§ WHAT THE TASK ASKS:
Leave the pictures out and write out exactly the lines from the top of the entries through the line containing "justify-content: none ->".

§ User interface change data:
▬▬▬

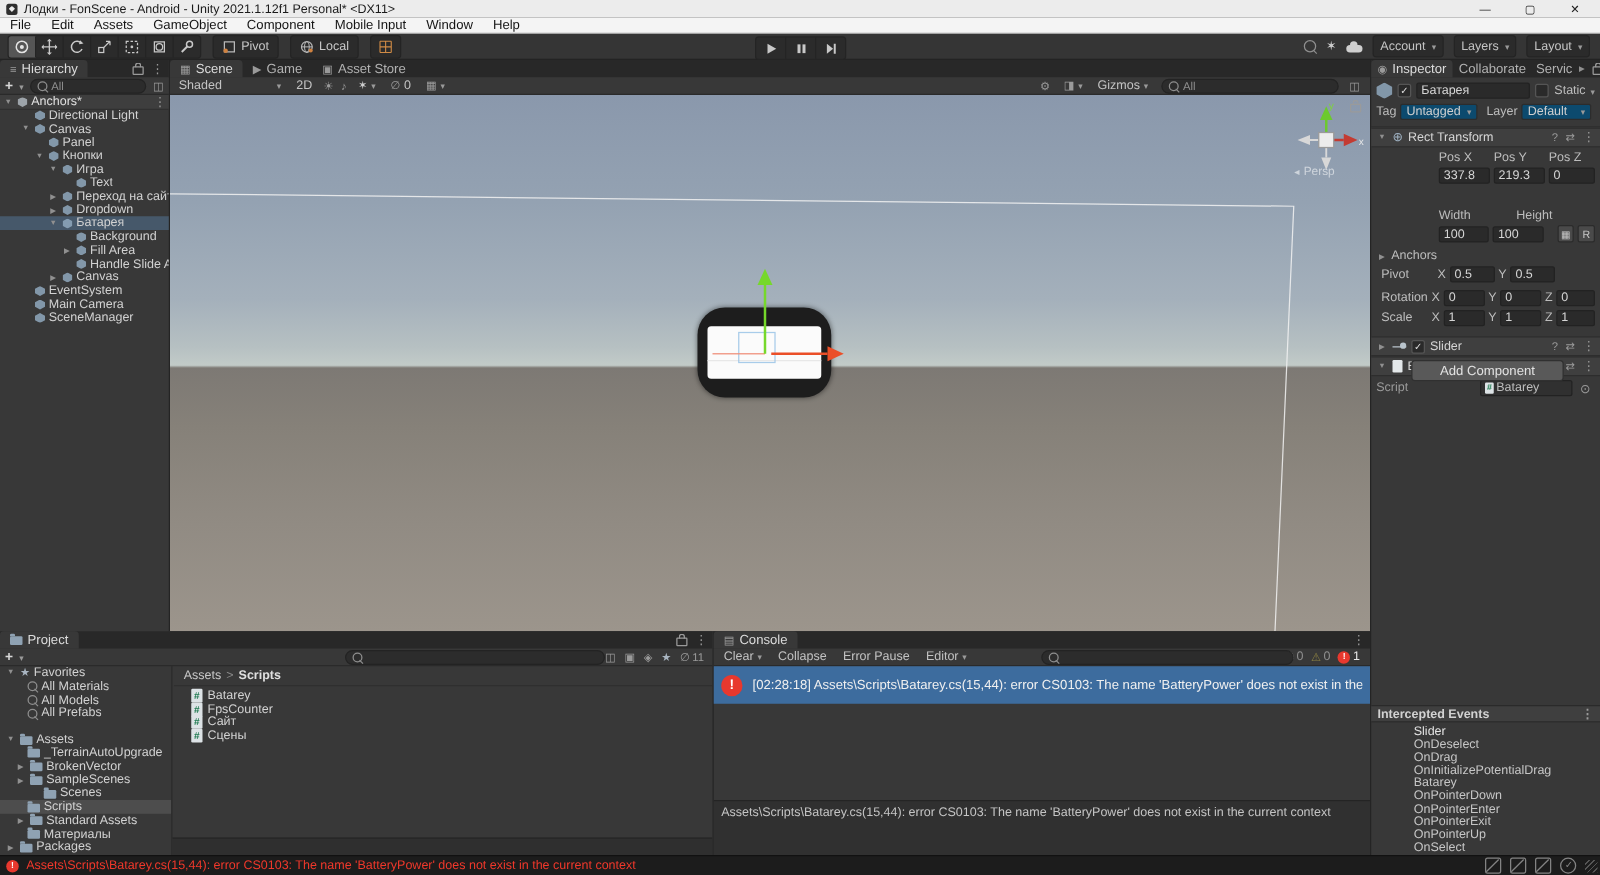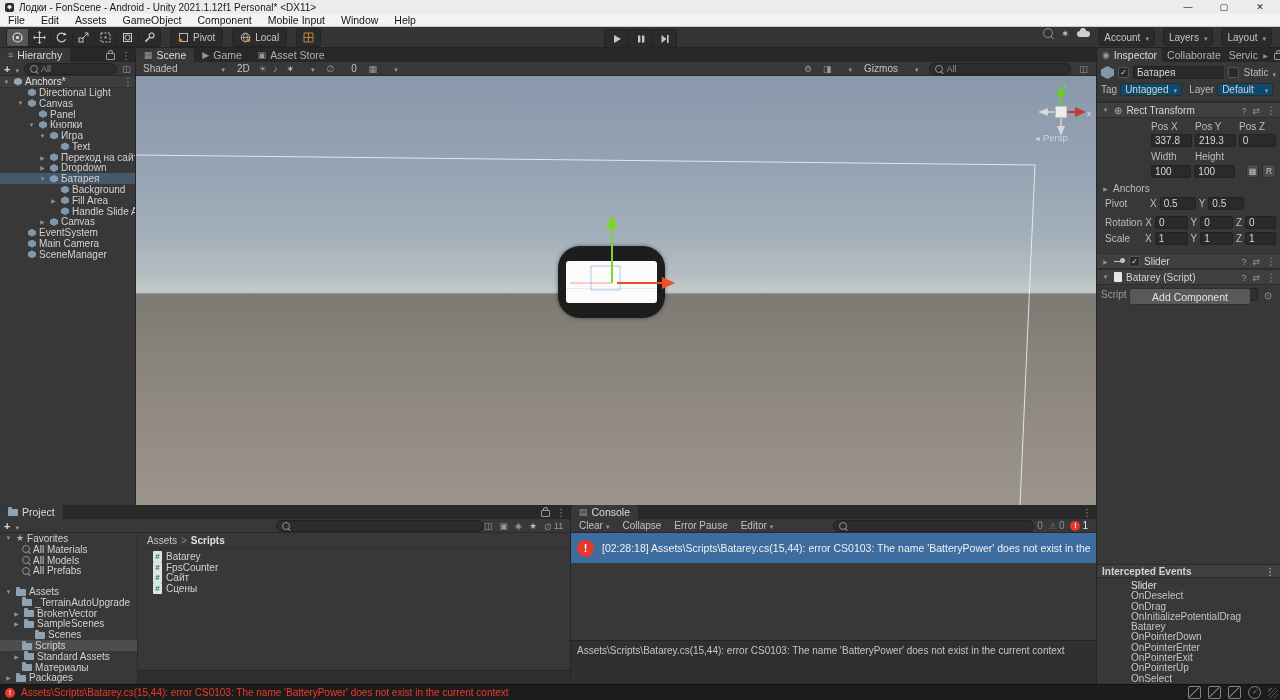"Account" .tb-right { align-items: none -> center }
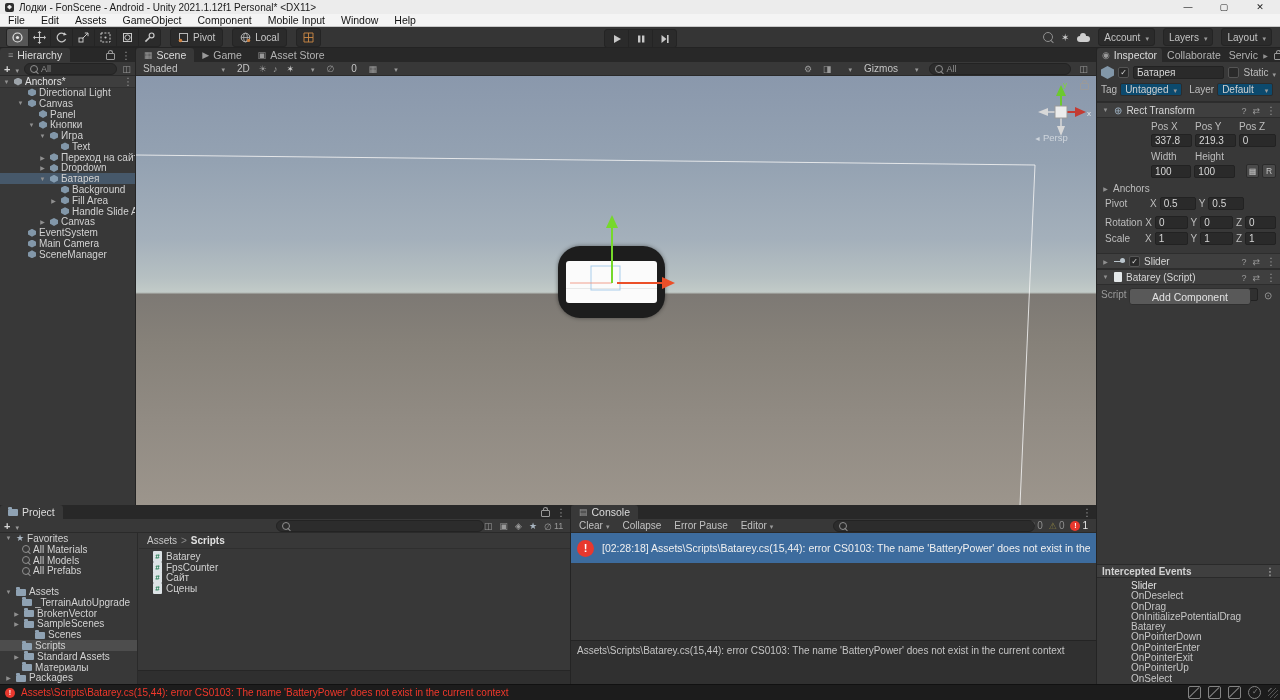"Shaded" .sbtn { align-items: center -> none; gap: 17px -> 3px }
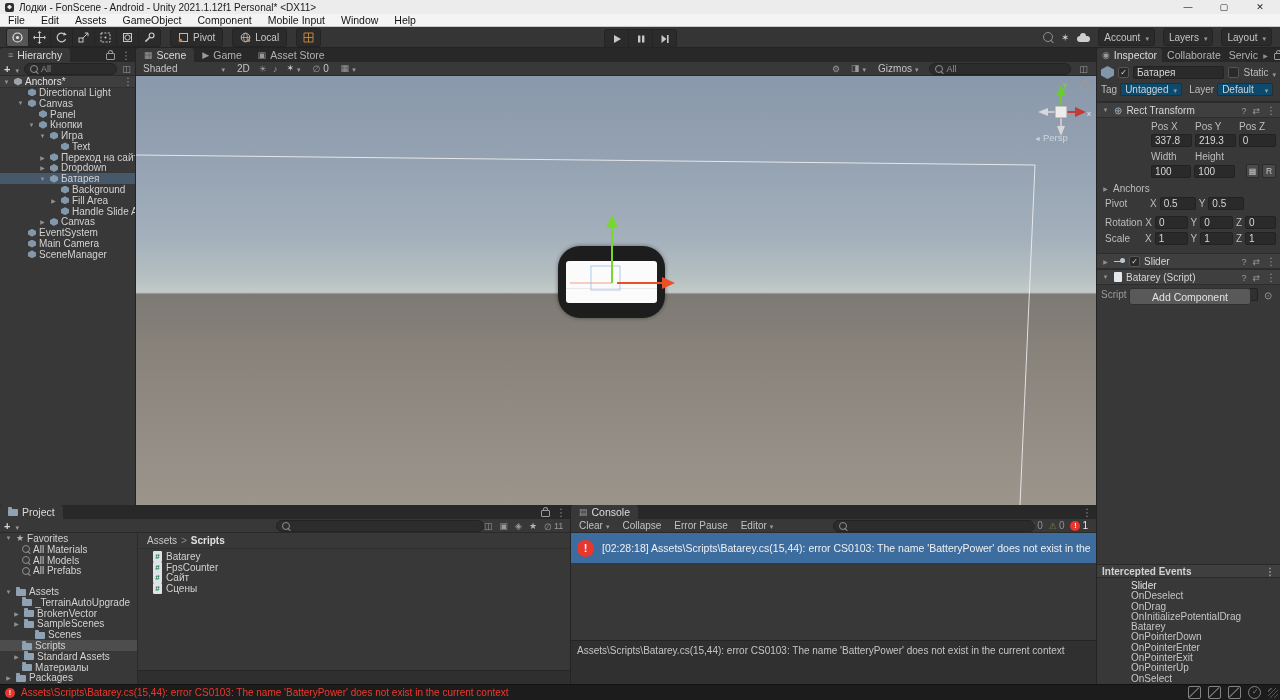"Width" div.irow { gap: 6px -> 24px; margin-top: 2px -> 18px }
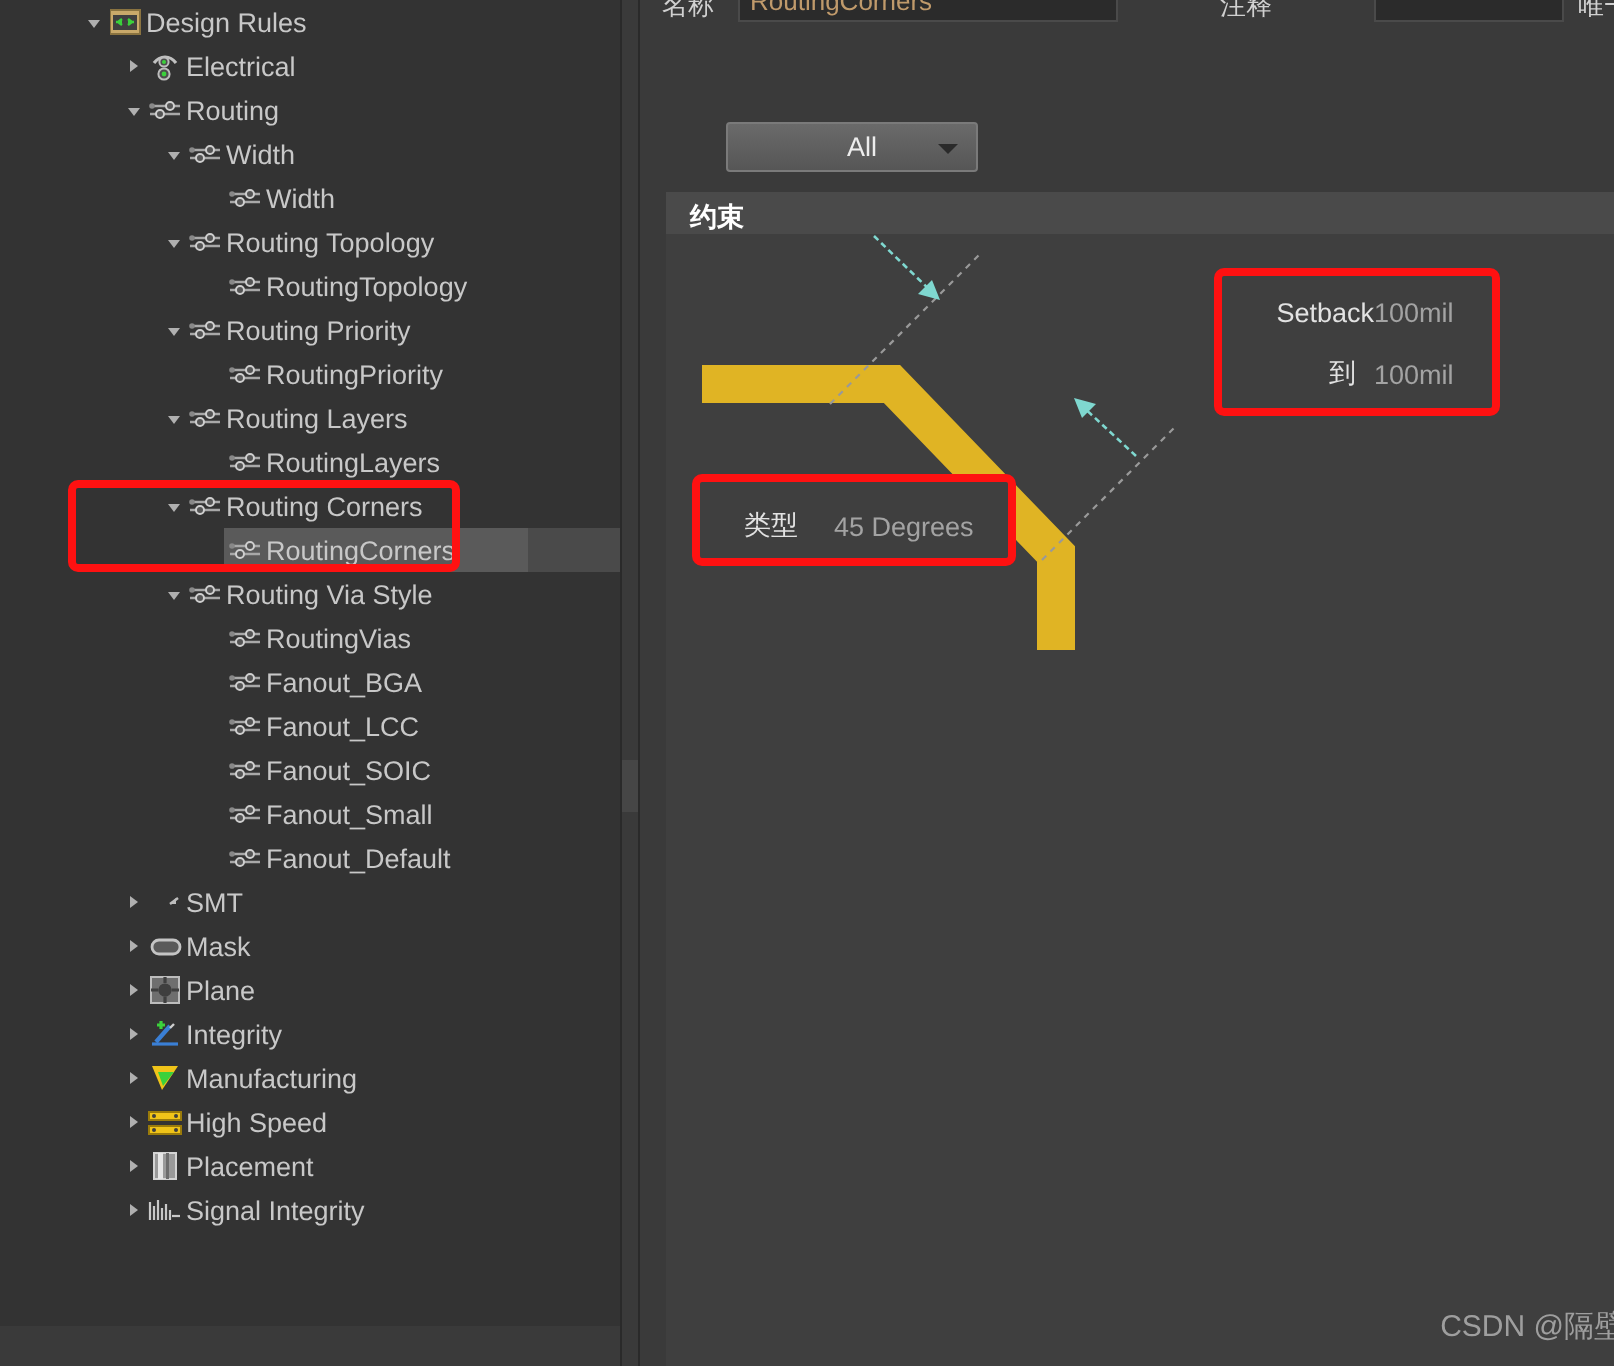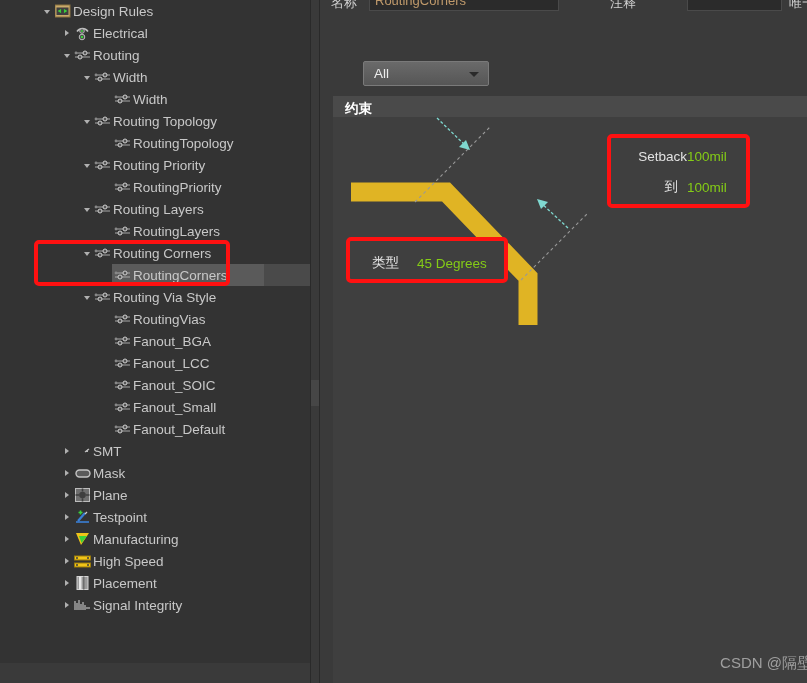"All" div.combo { justify-content: none -> center }
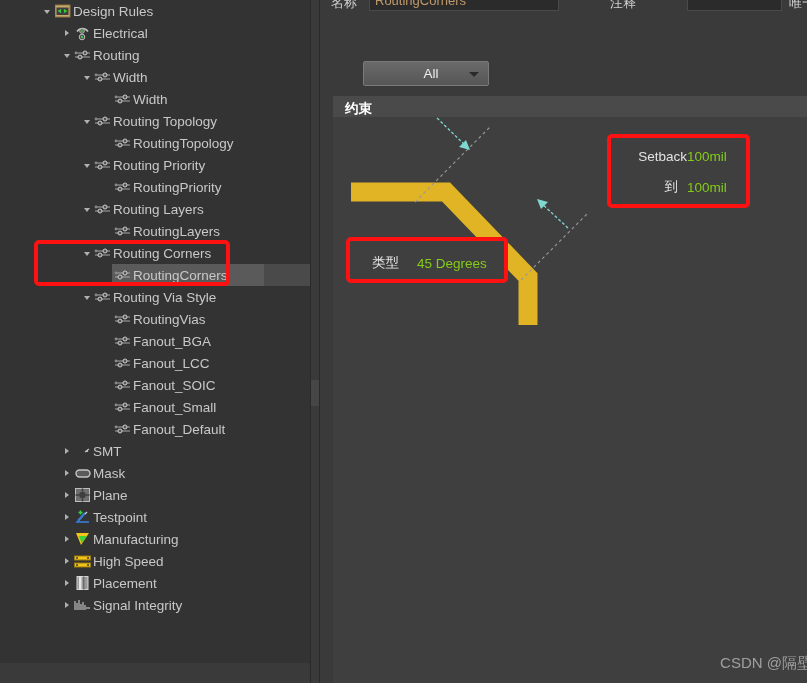"100mil" .prop-val { color: #84cc16 -> #a3a3a3 }
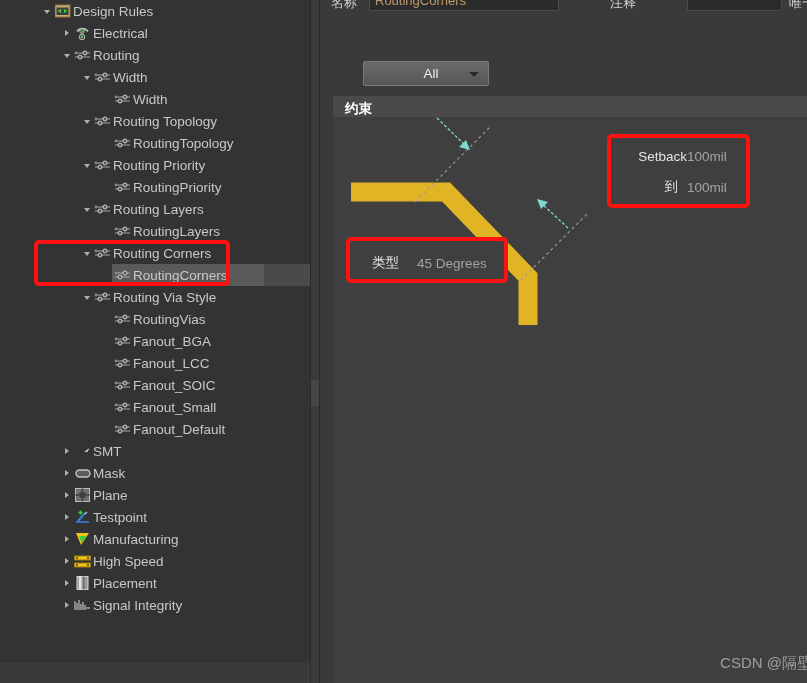"Testpoint" span.tlabel { text: Testpoint -> Integrity }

▬▬▬

§ TASK OUTPUT:
"Account" .tb-right { align-items: none -> center }
"Shaded" .sbtn { align-items: center -> none; gap: 17px -> 3px }
"Width" div.irow { gap: 6px -> 24px; margin-top: 2px -> 18px }
"All" div.combo { justify-content: none -> center }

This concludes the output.